CIMA DEL TRUENO, tres días tras la vuelta de los Rebeldes a su ciudad.
El cacique se había perdido todas aquellas celebraciones y formalidades, volviendo al hogar, con los suyos. Ofreciéndose, como uno más de los tribales, a reconstruir tipis, a arreglar lugares rituales desecrados en la ocupación renegada. A sanar la tierra. Dedicó tiempo a escuchar, a hablar con los ancianos, y consejeros, y, a pesar de todo aquello, sentía… Que todo aquello. Que hubiese acabado aquella campaña. ¿Qué harían ahora…? Defender, quería creer. Pero, la Reina no había caído del todo.
Eso le preocupaba.
El Cacique de los Pezuñas Negras tomaría asiento aquella noche, en una celebración tras acabar la guerra, en el alto de la Cima. Jefes, valientes, chamanes, y demás celebraban, al ritmo de timbales y cánticos, celebrando, comiendo, bailando. Pero no podía prestar atención al ritmo de los timbales, ni a la danza. El Tótem Siniestro clavaba la mirada en las llamas, crepitando ante él, sin levantarse de su asiento en la celebración. No reía ni celebraba como los demás.
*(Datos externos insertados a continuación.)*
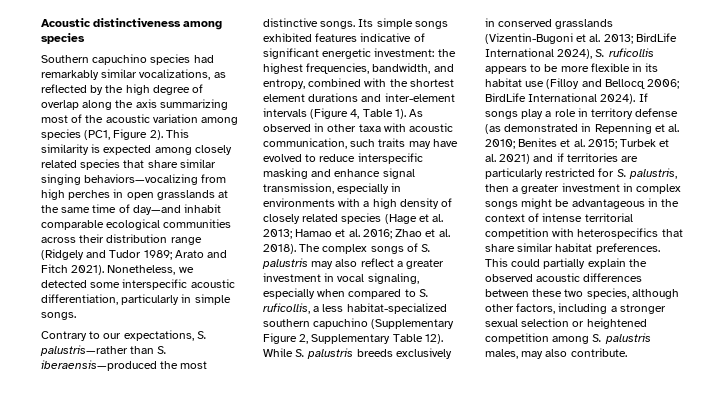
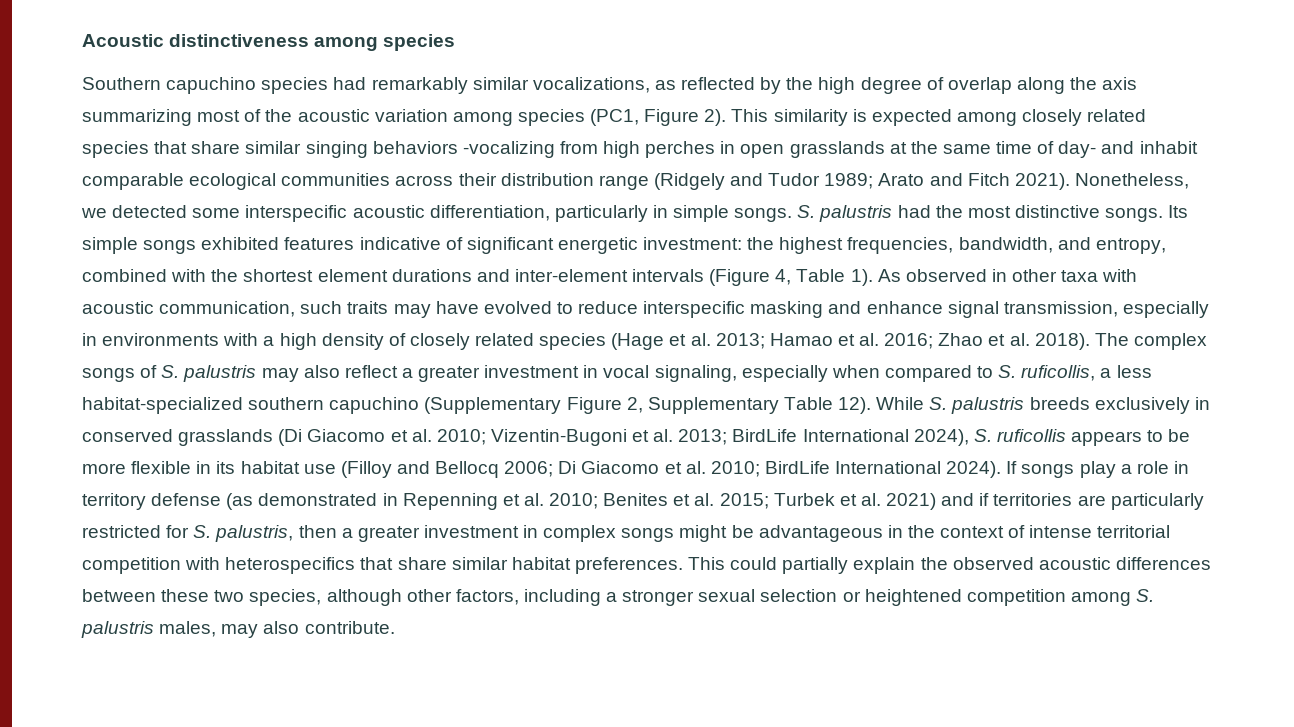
- This similarity is expected among closely related species that share similar singing behaviors—vocalizing from high perches in open grasslands at the same time of day—and inhabit comparable ecological communities across their distribution range (Ridgely and Tudor 1989; Arato and Fitch 2021).
+ This similarity is expected among closely related species that share similar singing behaviors -vocalizing from high perches in open grasslands at the same time of day- and inhabit comparable ecological communities across their distribution range (Ridgely and Tudor 1989; Arato and Fitch 2021).
- Nonetheless, we detected some interspecific acoustic differentiation, particularly in simple songs.
- Contrary to our expectations, S. palustris—rather than S. iberaensis—produced the most distinctive songs.
+ Nonetheless, we detected some interspecific acoustic differentiation, particularly in simple songs. S. palustris had the most distinctive songs.
- While S. palustris breeds exclusively in conserved grasslands (Vizentin-Bugoni et al. 2013; BirdLife International 2024), S. ruficollis appears to be more flexible in its habitat use (Filloy and Bellocq 2006; BirdLife International 2024).
+ While S. palustris breeds exclusively in conserved grasslands (Di Giacomo et al. 2010; Vizentin-Bugoni et al. 2013; BirdLife International 2024), S. ruficollis appears to be more flexible in its habitat use (Filloy and Bellocq 2006; Di Giacomo et al. 2010; BirdLife International 2024).

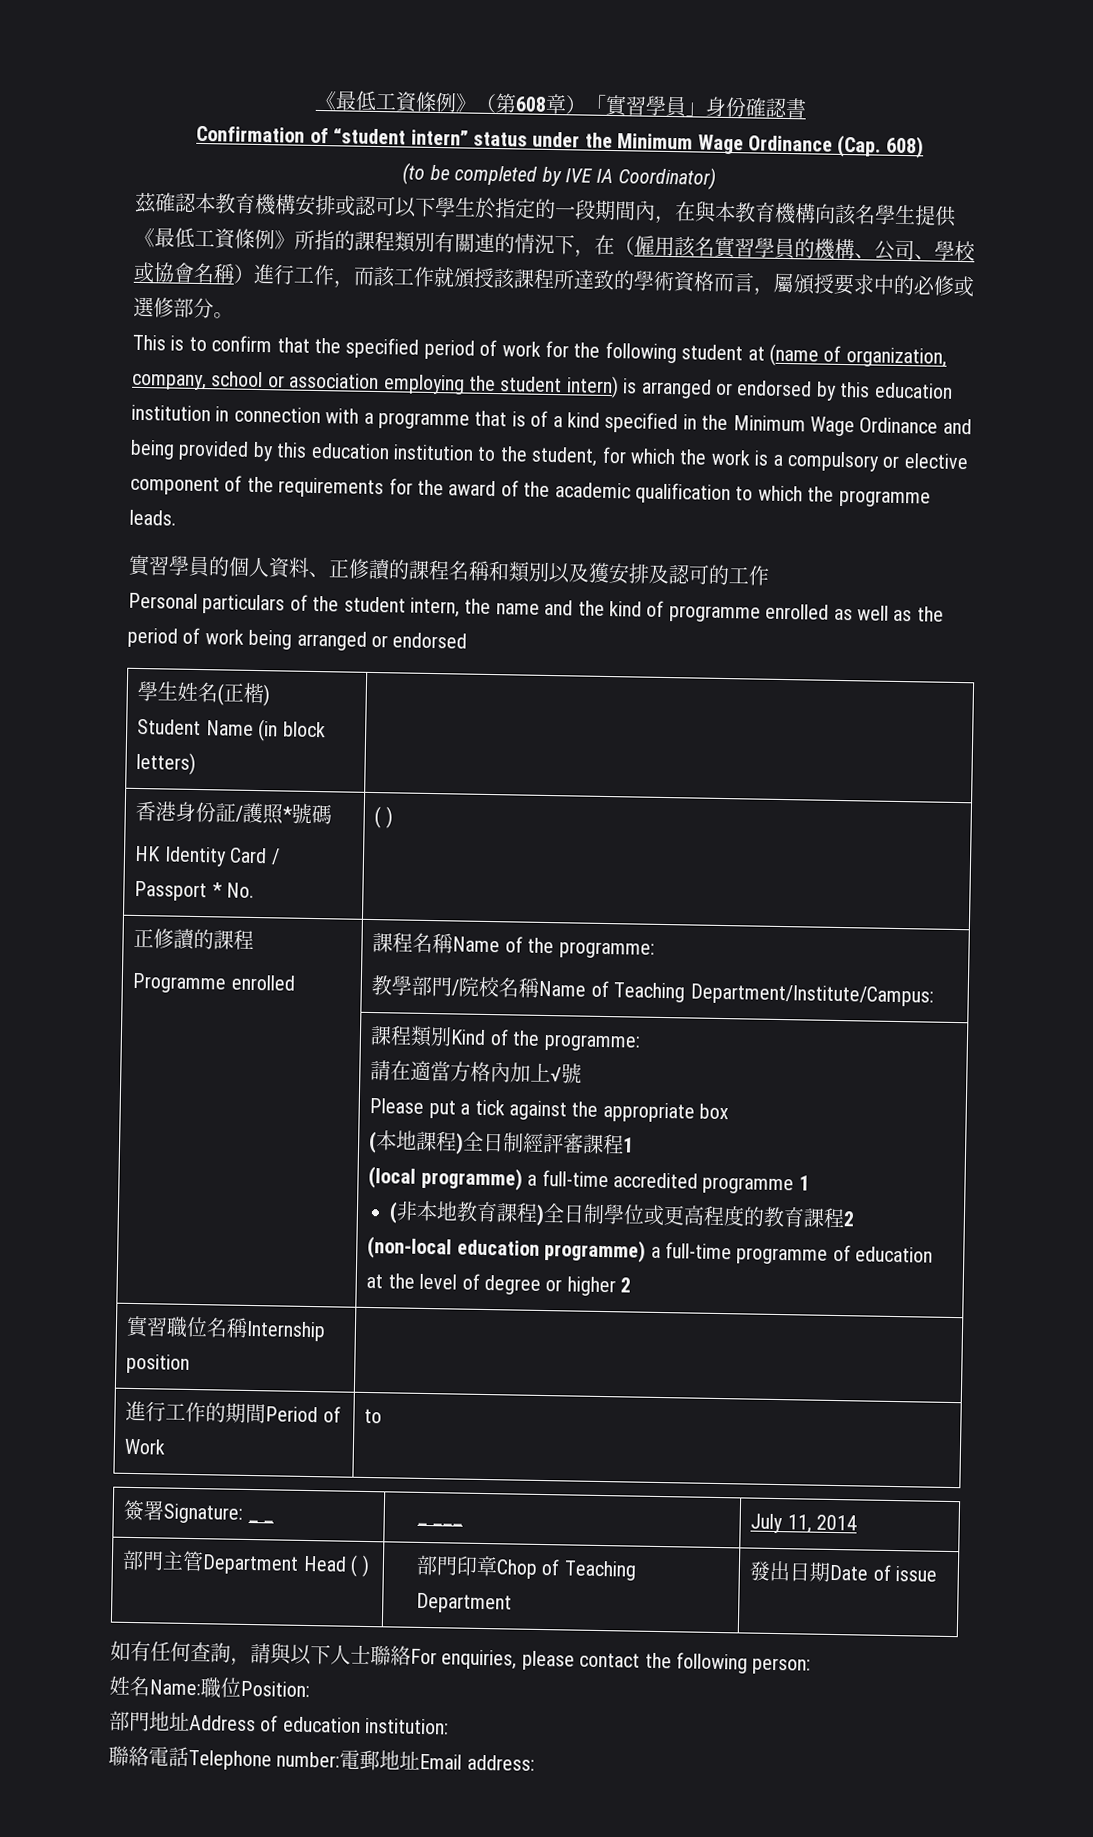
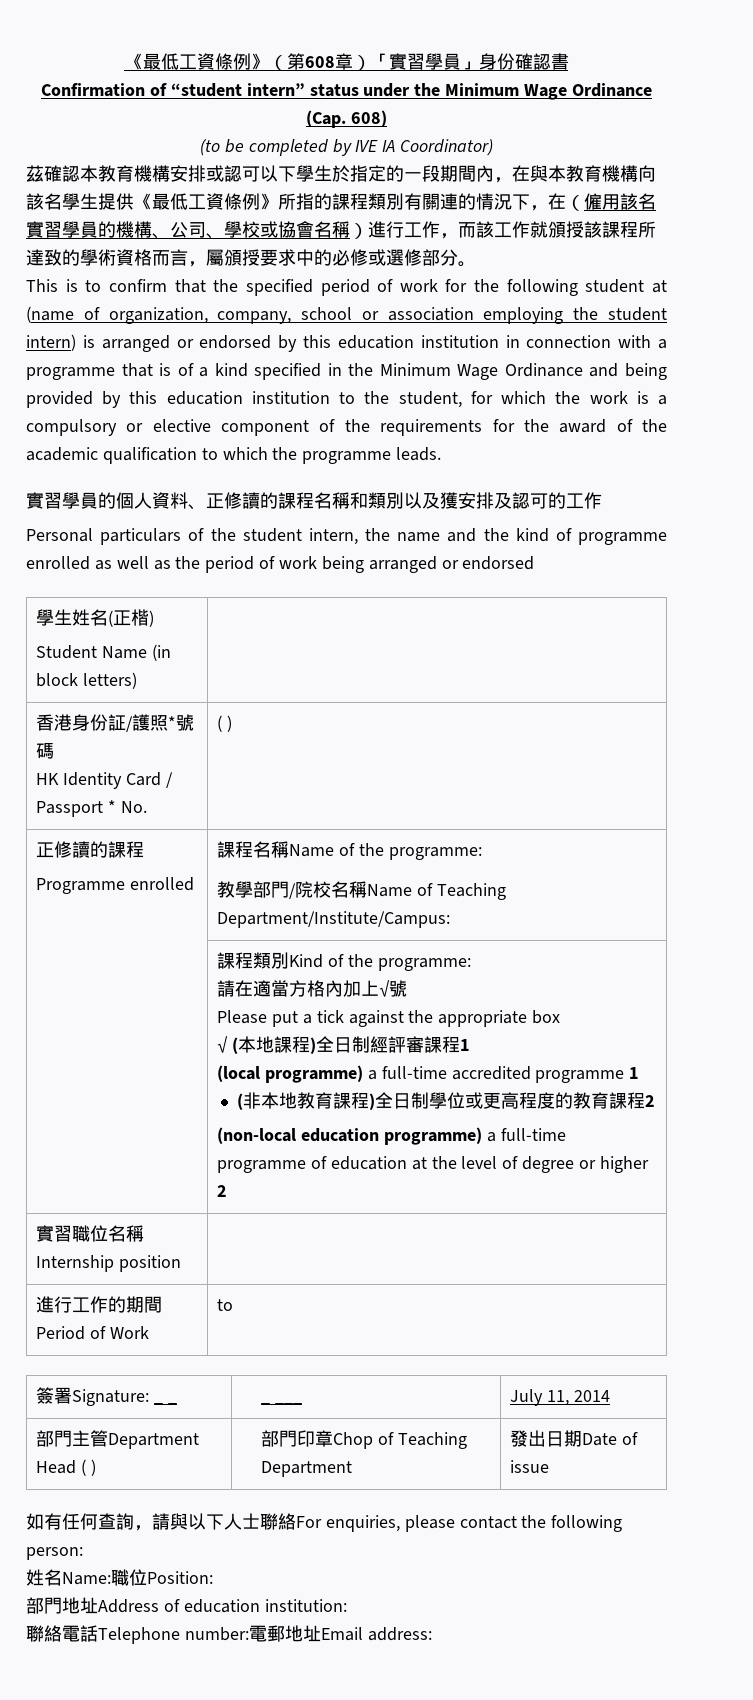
- (本地課程)全日制經評審課程1
+ √ (本地課程)全日制經評審課程1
Se pondría en pie y se iría temprano de la celebración, cruzando los puentes colgantes, y bajando por una rampa en el lateral de aquella meseta, entrando en una de múltiples cuevas, aún escuchándose en la distancia los timbales, flautas, y cánticos varios de sus camaradas en la Cima. Caminaría hacia una de las pozas de visión, deshaciéndose de sus ropas ceremoniales, incómodas, y vistiendo únicamente un faldón de cuero, expuesta su espalda, aún marcada por latigazos y marcas a fuego, entraría en las aguas.
Se movería hacia la profundidad, y se arrodillaría en mitad, hundiendo su forma, hasta su cabeza, en el agua, brillante por la energía natural, y la esencia bendita de la zona.
Descansaría un rato. No entendiendo las visiones que los ancestros le daban. Caos. Terror. Más aún que durante la guerra. El mundo pedía descanso, pero algo en sus entrañas se revolvía, y luchaba contra la frontera de la realidad. Rompiendo, hambriento.
Su visión sería abstracta. Incapaz de contactar con su guía totémico al otro lado, estaba perdido.
Formas geométricas, rojas, negras, una ciudad hundida, con arquitectura como jamás había visto antes. Y tendones, una serie de raíces negras, se aferraban al plano que habitaba.
Abriría los ojos de repente, buscando tomar aire, sintiendo cómo se ahogaba tras haber visto aquello. Despertando del trance.
Un único druida, anciano, le observaba desde una de las piedras, también habiendo bajado para evitar el ruido, o eso parecía.
El cacique sería el primero en hablar.
— ¿Qué hace aquí, venerable?
Preguntaría, colocándose en pie y emergiendo del agua, buscando algo con lo que secarse tras emerger. Pero la figura del viejo druida no respondería a su pregunta, simplemente cabeceando hacia la entrada de la cueva, y se desplazaría hacia allí. Y el cacique seguiría, asomándose a ver Mulgore desde aquella cueva. Pero había silencio. No seguía la fiesta. Se encontraban en una versión silenciosa de su hogar, completamente cubierta en una densa niebla negra, con tonalidades rojizas, y protuberancias geométricas asomando. La gravedad no era la misma, y la montaña no tenía sentido, pareciendo doblarse, y repetirse, y haber cedido a una locura cósmica, tendones y rayos oscuros partiendo el cielo, las espinas de los jabaespines entrelazándose con otras, más orgánicas, más oscuras. Y todo flotaba, quebrándose, cadáveres elevándose hacia los cielos, completamente ennegrecidos.
Se giraría al druida a su lado, y la figura de este empezaría a flaquear, a abrirse, a tomar una forma que era Tauren únicamente en su composición ósea, emanando sombras, y energía negativa.
Despertaría de nuevo. Esta vez fuera de la poza. De nuevo escuchando la celebración distante. Solo, en aquella cueva. Y tomaría sus cosas, vagando de vuelta hacia Pezuña de Sangre…
Debía disfrutar de la poca paz que le quedaba.